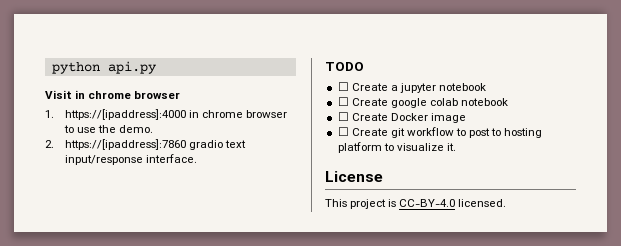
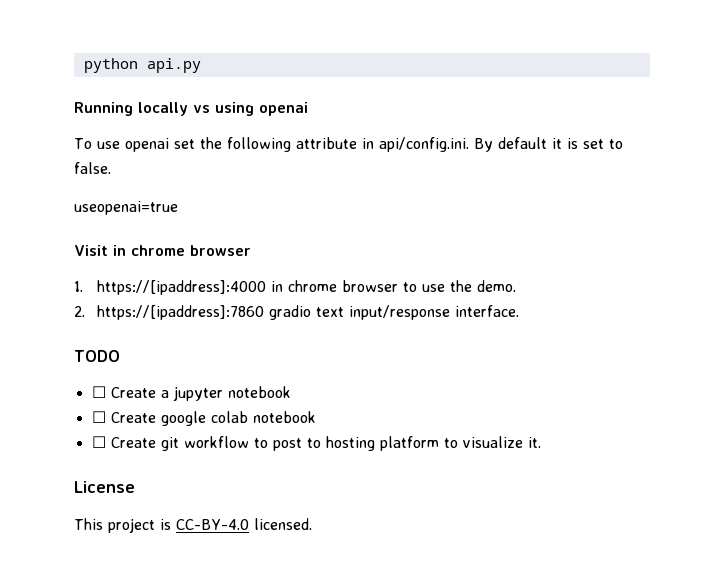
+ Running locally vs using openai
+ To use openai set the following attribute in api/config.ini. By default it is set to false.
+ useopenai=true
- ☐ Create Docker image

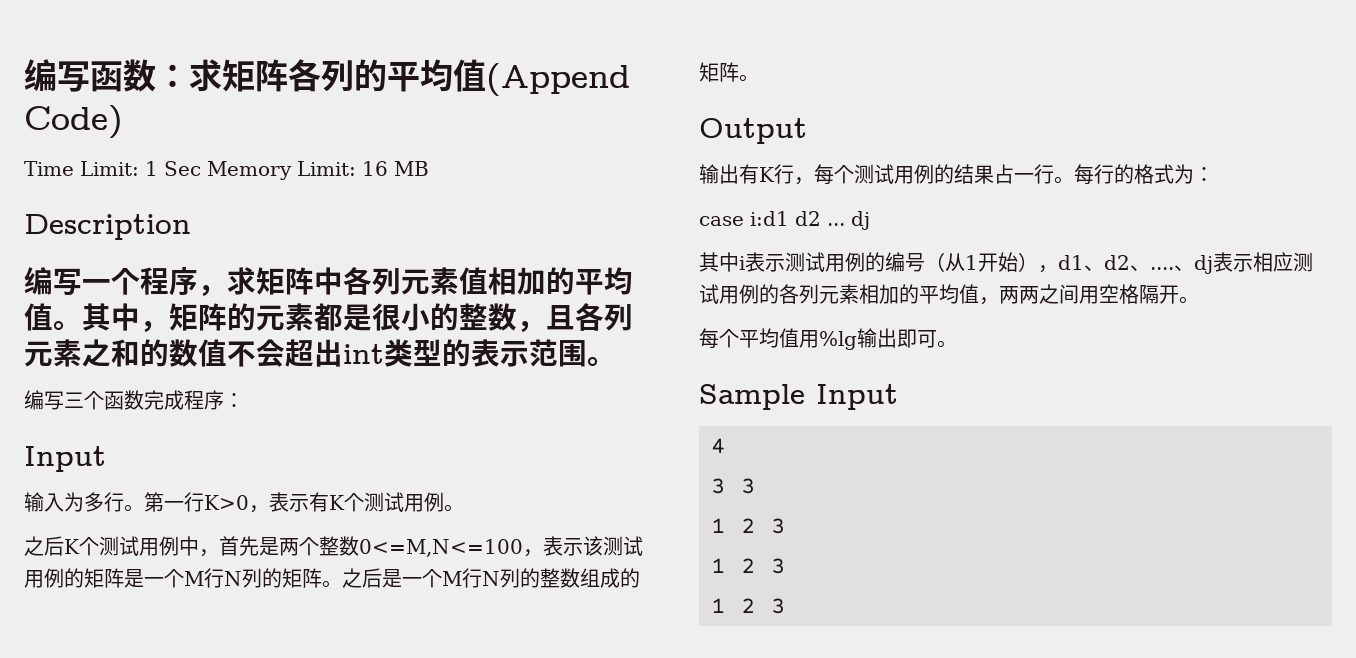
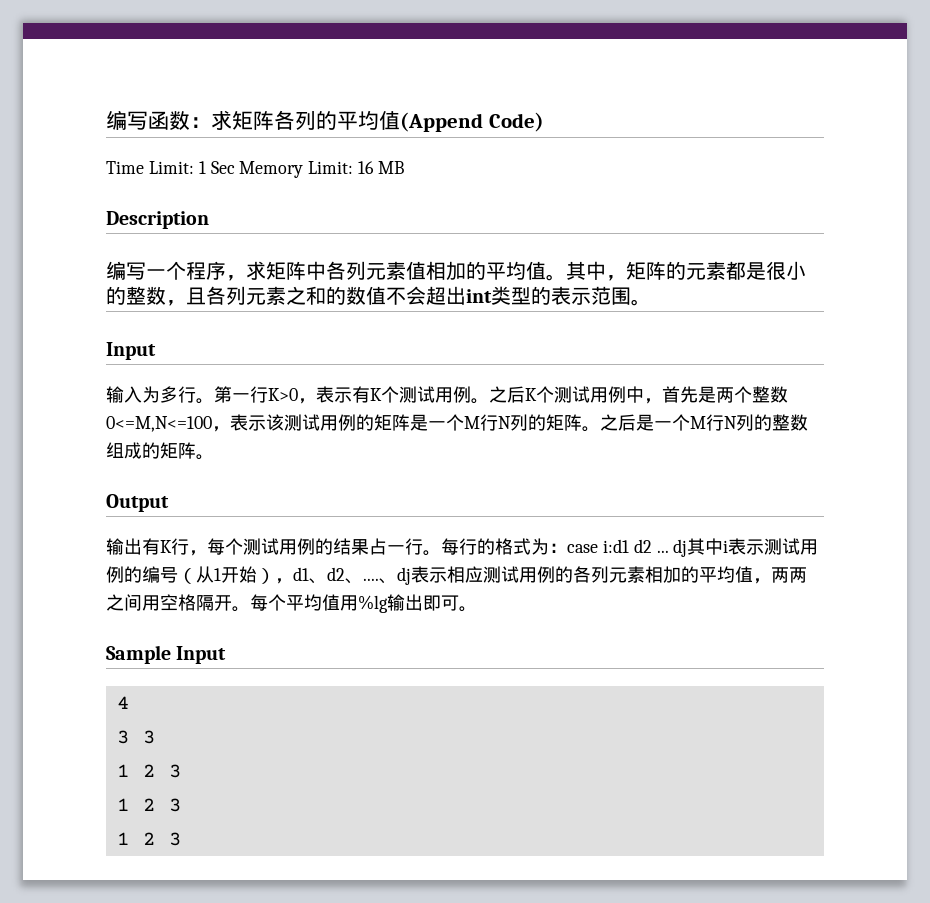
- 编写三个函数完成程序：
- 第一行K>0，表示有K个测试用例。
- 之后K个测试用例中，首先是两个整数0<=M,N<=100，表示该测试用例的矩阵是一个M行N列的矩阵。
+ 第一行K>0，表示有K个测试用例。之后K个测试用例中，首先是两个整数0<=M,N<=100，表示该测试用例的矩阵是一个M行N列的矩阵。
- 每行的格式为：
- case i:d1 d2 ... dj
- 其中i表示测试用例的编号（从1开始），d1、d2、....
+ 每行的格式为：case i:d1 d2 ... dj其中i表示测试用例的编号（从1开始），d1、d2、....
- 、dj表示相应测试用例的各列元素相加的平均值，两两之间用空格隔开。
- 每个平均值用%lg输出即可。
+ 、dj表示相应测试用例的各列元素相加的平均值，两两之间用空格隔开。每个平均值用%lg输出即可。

* _The task_
Reproduce all of the entries above word for word, but leave out their pictures.

* _Exercise answer_
+ Running locally vs using openai
+ To use openai set the following attribute in api/config.ini. By default it is set to false.
+ useopenai=true
- ☐ Create Docker image

- 编写三个函数完成程序：
- 第一行K>0，表示有K个测试用例。
- 之后K个测试用例中，首先是两个整数0<=M,N<=100，表示该测试用例的矩阵是一个M行N列的矩阵。
+ 第一行K>0，表示有K个测试用例。之后K个测试用例中，首先是两个整数0<=M,N<=100，表示该测试用例的矩阵是一个M行N列的矩阵。
- 每行的格式为：
- case i:d1 d2 ... dj
- 其中i表示测试用例的编号（从1开始），d1、d2、....
+ 每行的格式为：case i:d1 d2 ... dj其中i表示测试用例的编号（从1开始），d1、d2、....
- 、dj表示相应测试用例的各列元素相加的平均值，两两之间用空格隔开。
- 每个平均值用%lg输出即可。
+ 、dj表示相应测试用例的各列元素相加的平均值，两两之间用空格隔开。每个平均值用%lg输出即可。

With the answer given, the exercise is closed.